━━━━━ SUPPLIED RECORDS
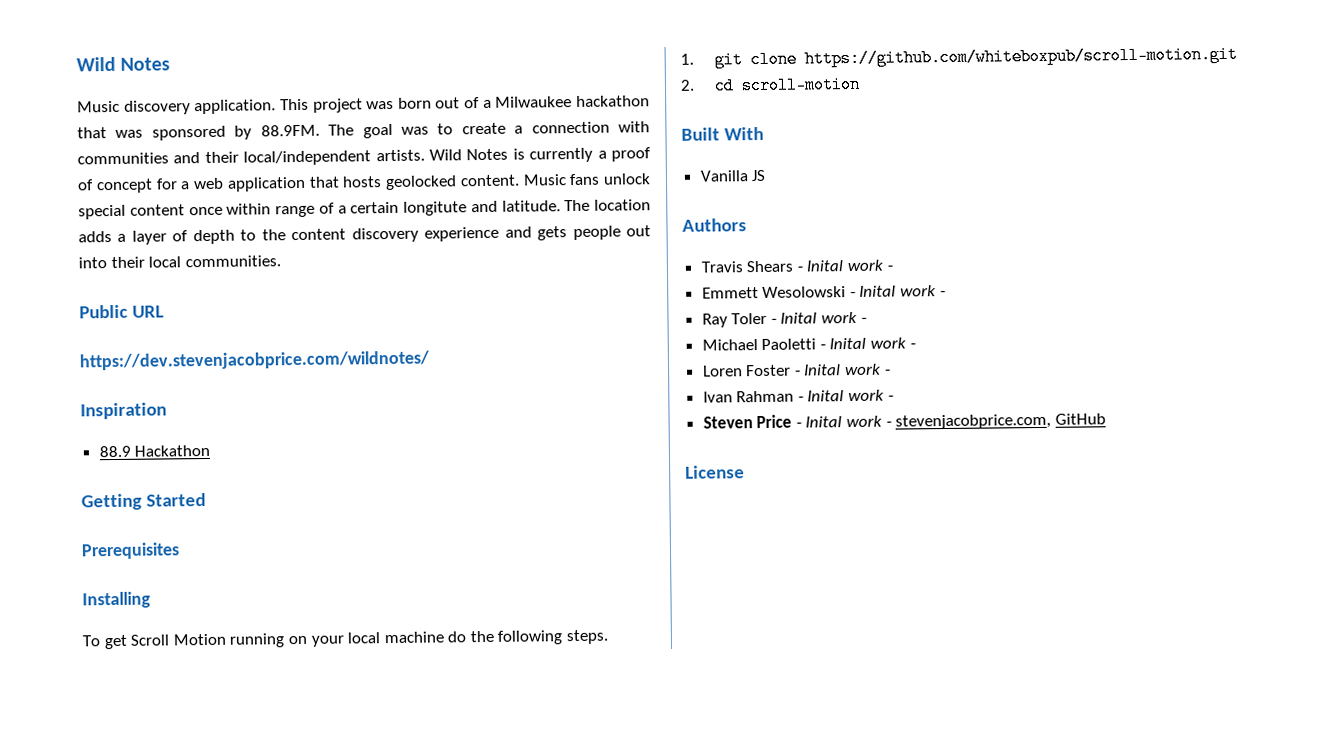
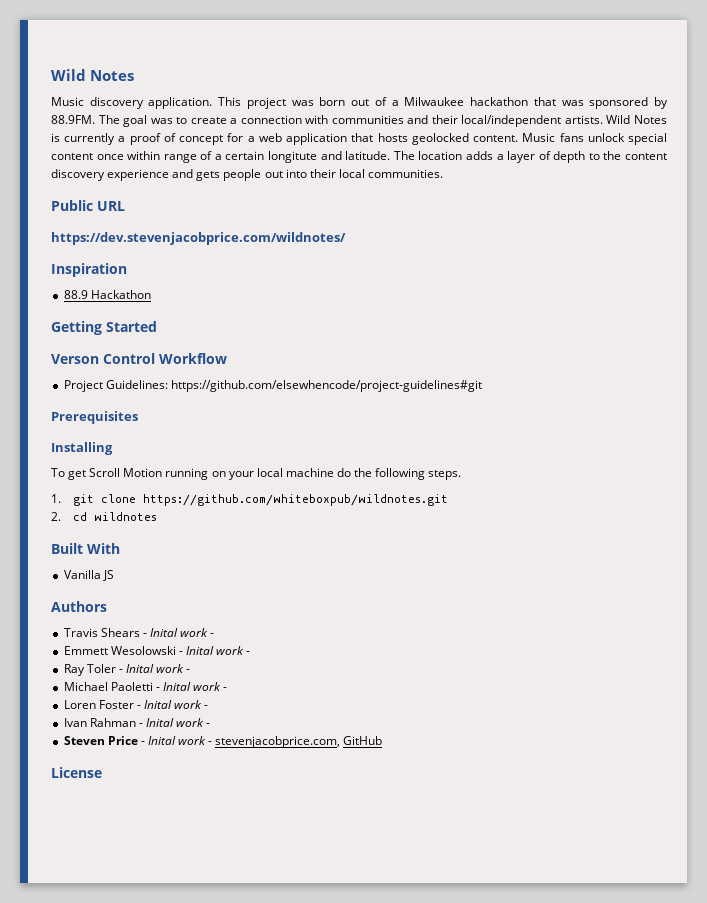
(206, 500) none -> [51,353,227,364] [63,380,482,392] // Verson Control Workflow // Project Guidelines: https://github.com/elsewhencode/project-guidelines#git
[803,45,1238,68] https://github.com/whiteboxpub/scroll-motion.git -> [143,494,449,506] https://github.com/whiteboxpub/wildnotes.git
[740,75,861,95] scroll-motion -> [94,512,158,521] wildnotes

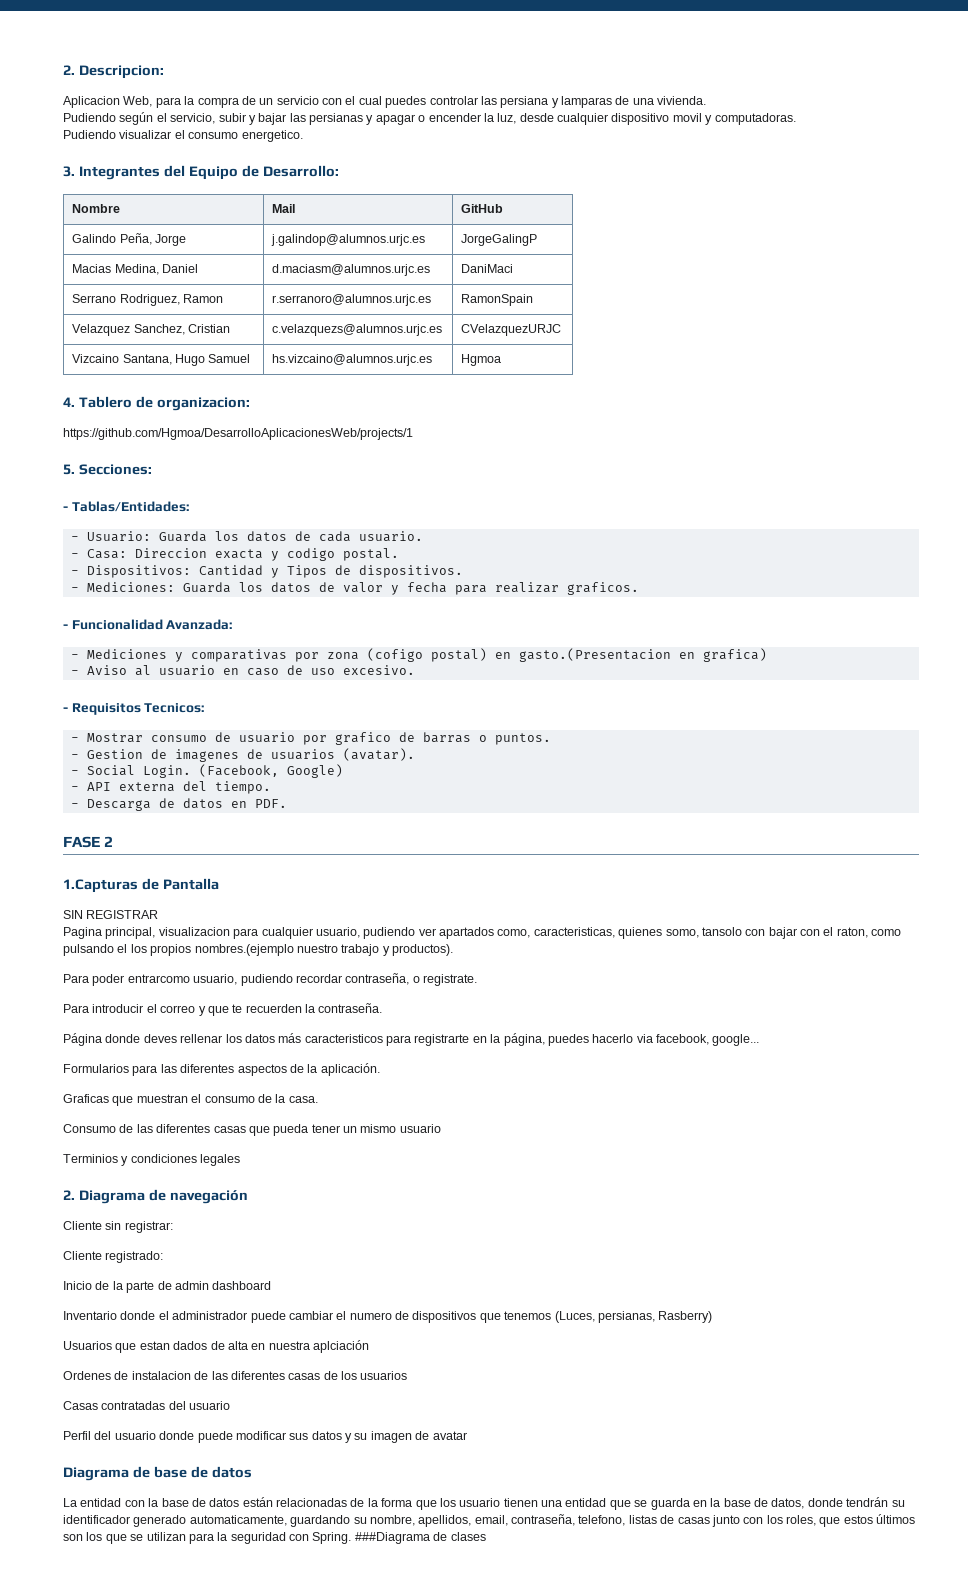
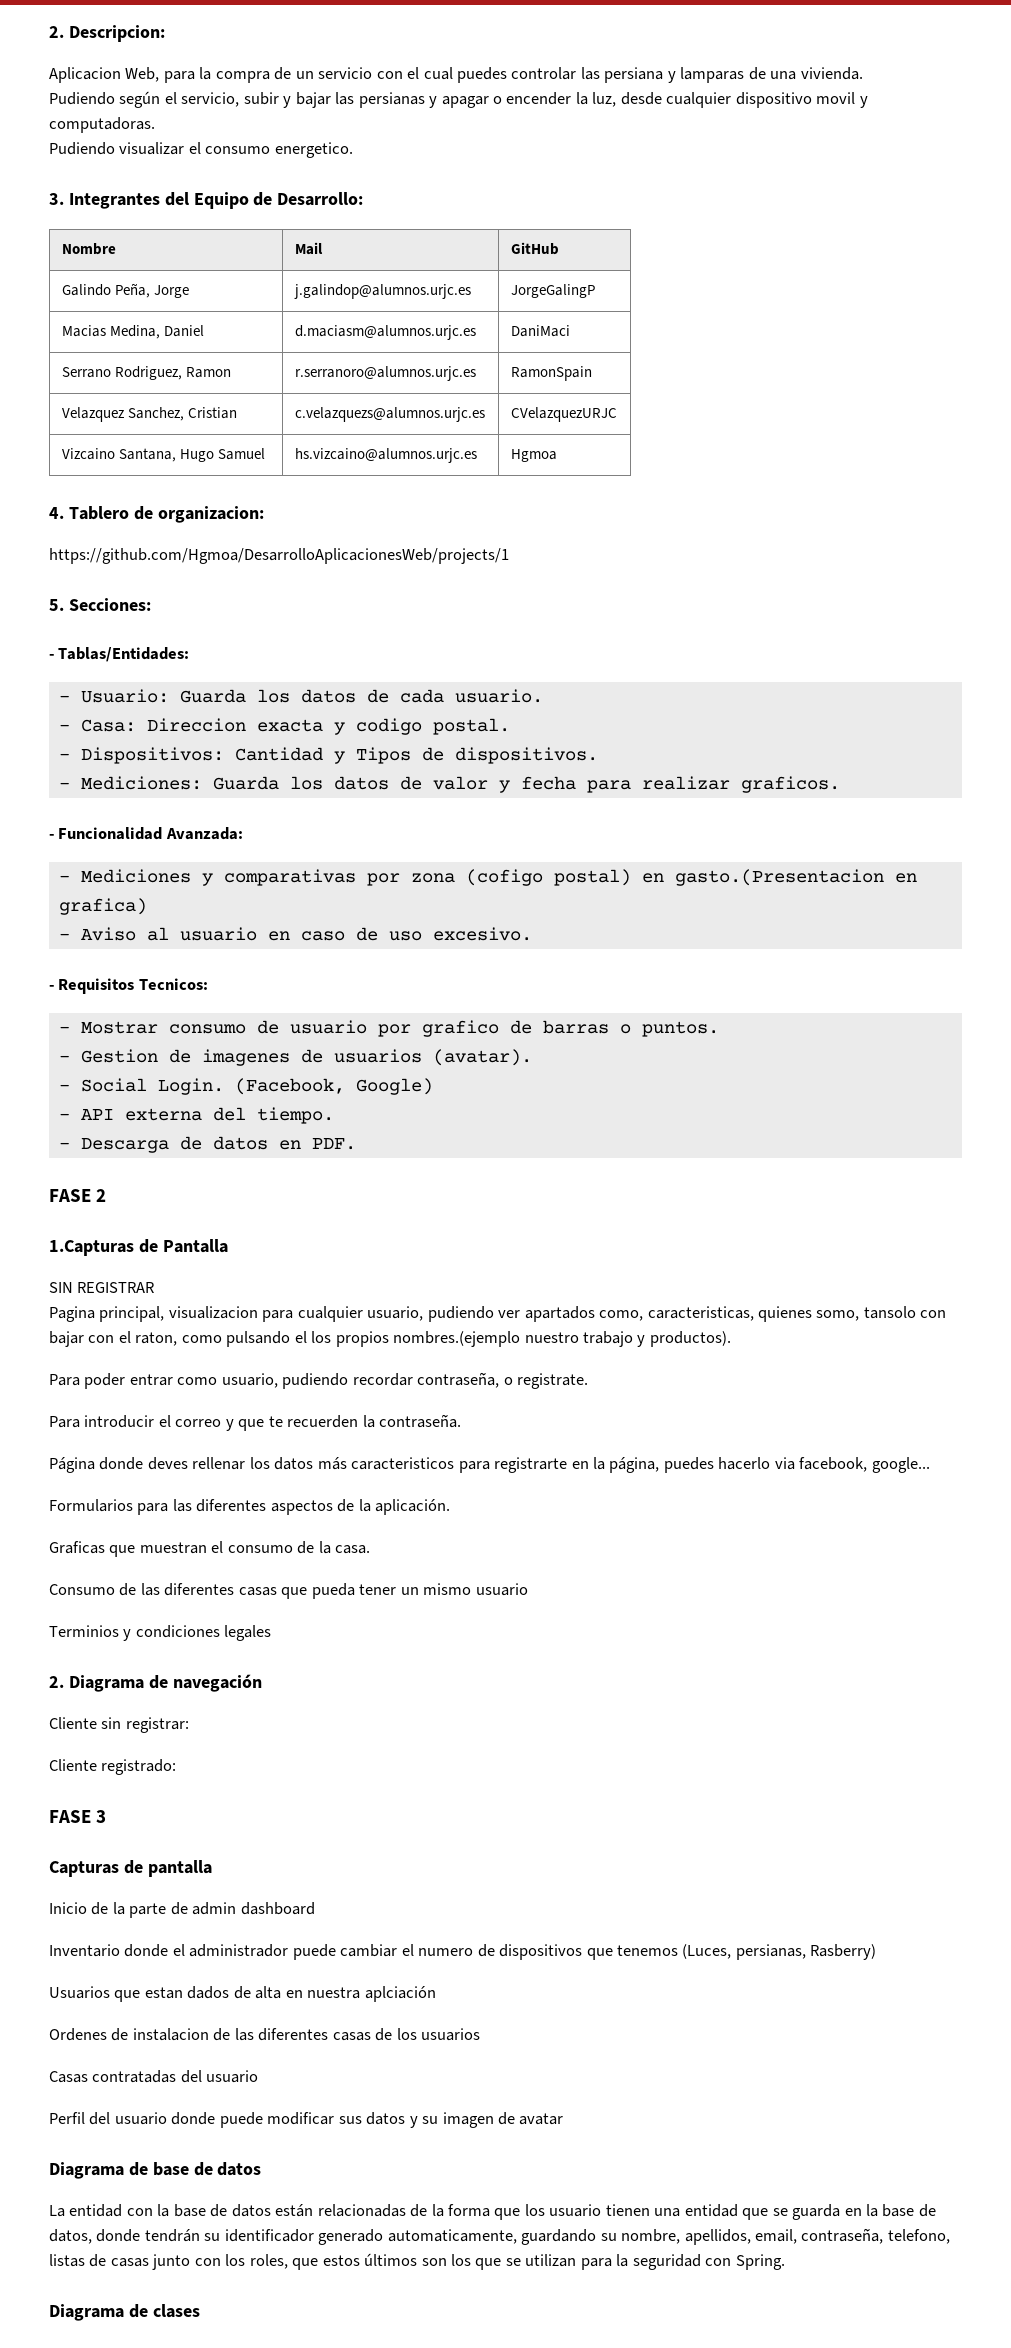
[127,974,190,983] entrarcomo -> [129,1374,218,1386] entrar como
(164, 1257) none -> [49,1810,107,1823] [49,1860,212,1877] // FASE 3 // Capturas de pantalla
[354,1532,430,1544] ###Diagrama -> [49,2304,124,2321] // Diagrama

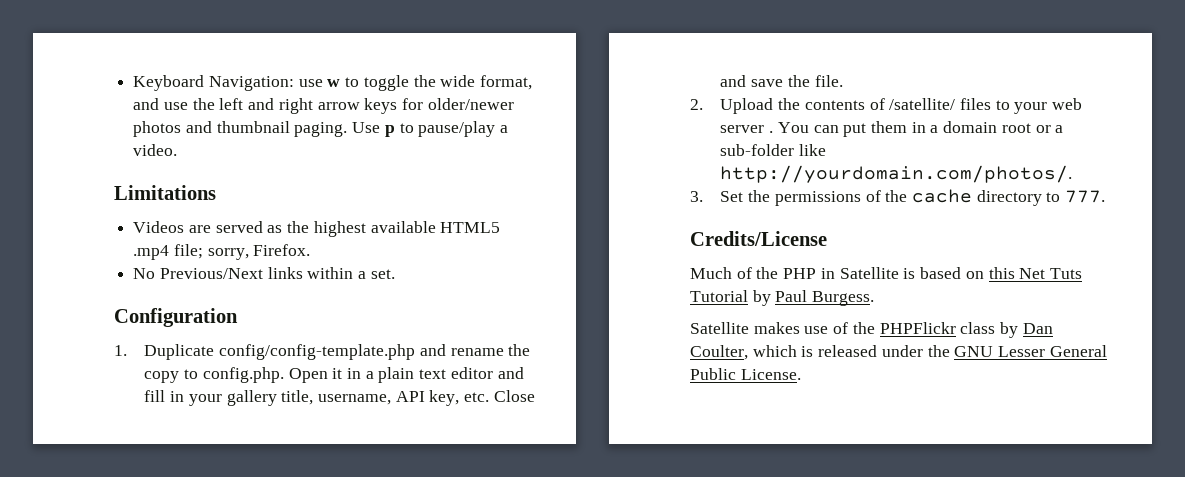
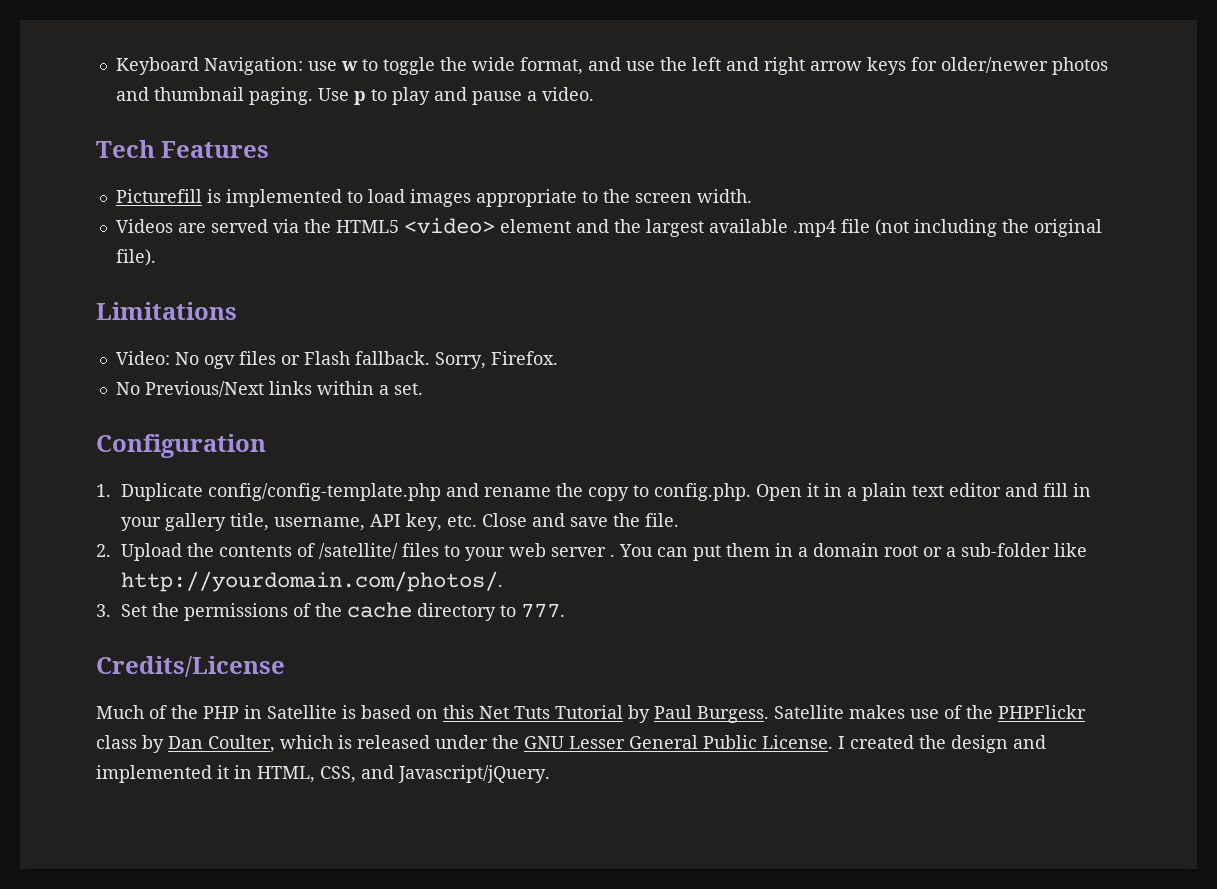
[418,121,496,137] pause/play -> [391,87,522,105] play and pause
[114,185,216,200] [133,221,501,237] [133,244,249,260] Limitations // Videos are served as the highest available HTML5 .mp4 file; sorry, -> [96,140,270,158] [115,189,752,207] [115,218,1102,237] [115,249,156,266] [96,302,237,320] [115,351,486,369] Tech Features // Picturefill is implemented to load images appropriate to the screen width. // Videos are served via the HTML5 <video> element and the largest available .mp4 file (not including the original file). // Limitations // Video: No ogv files or Flash fallback. Sorry,
(875, 298) // -> (769, 714) none
(801, 374) none -> [838,735,1046,753] [96,765,550,783] I created the design and implemented it in HTML, CSS, and Javascript/jQuery.

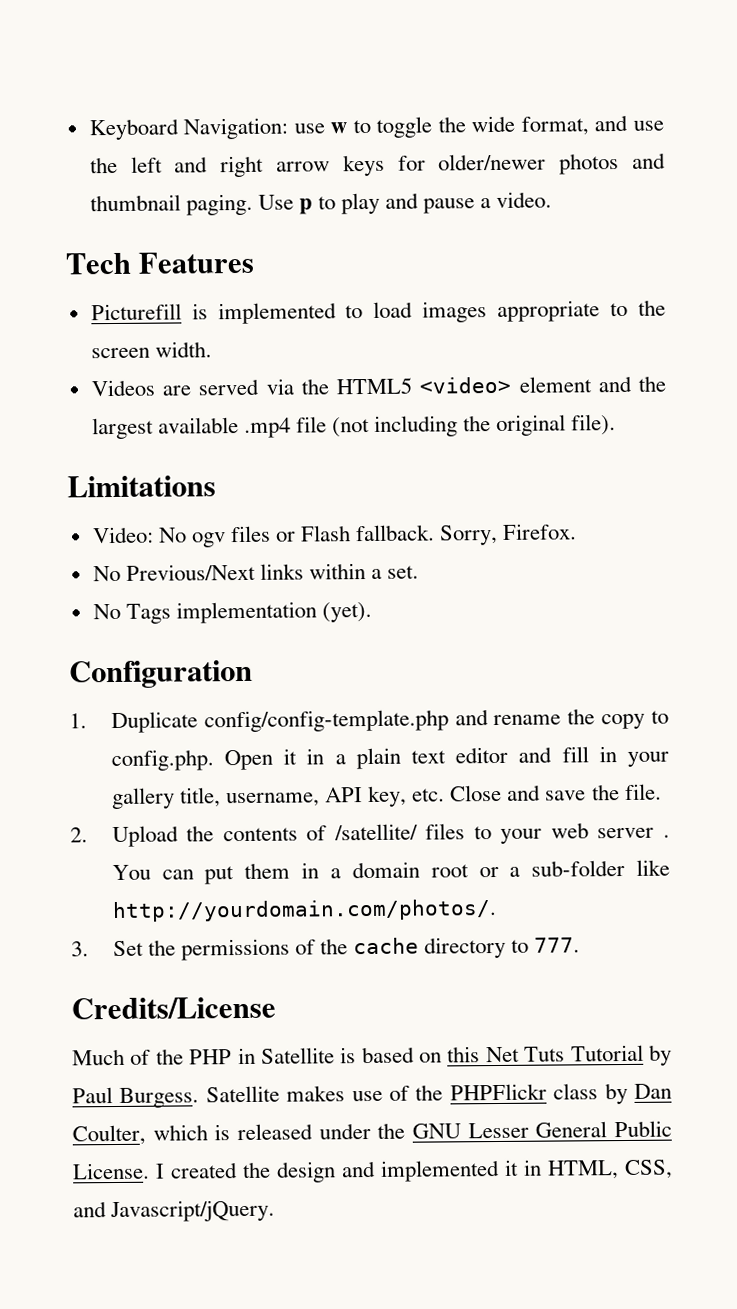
(423, 389) none -> [92,601,372,624] // No Tags implementation (yet).

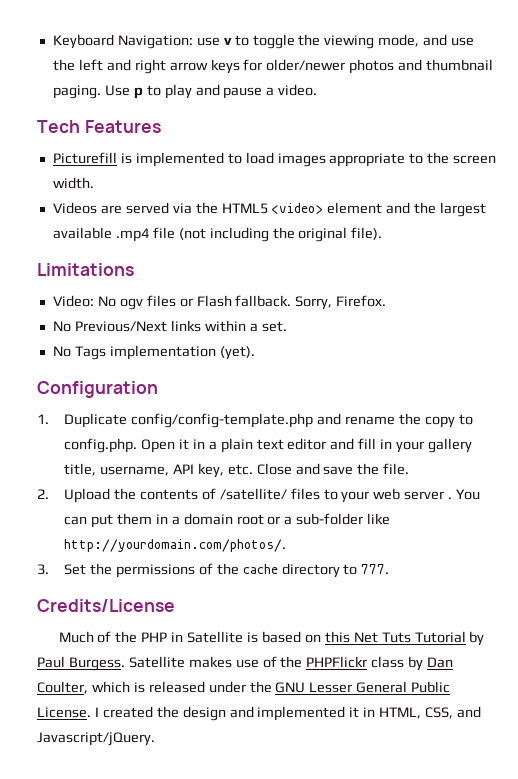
[330,122,348,134] w -> [223,37,232,45] v
[471,115,589,136] wide format, -> [324,34,420,49] viewing mode,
━━━━━━━━━━
YOUR OBJECTIVE →
Please report how many lines of the material above contain the string "none", with no other words.

ANSWER TO THIS PROBLEM →
5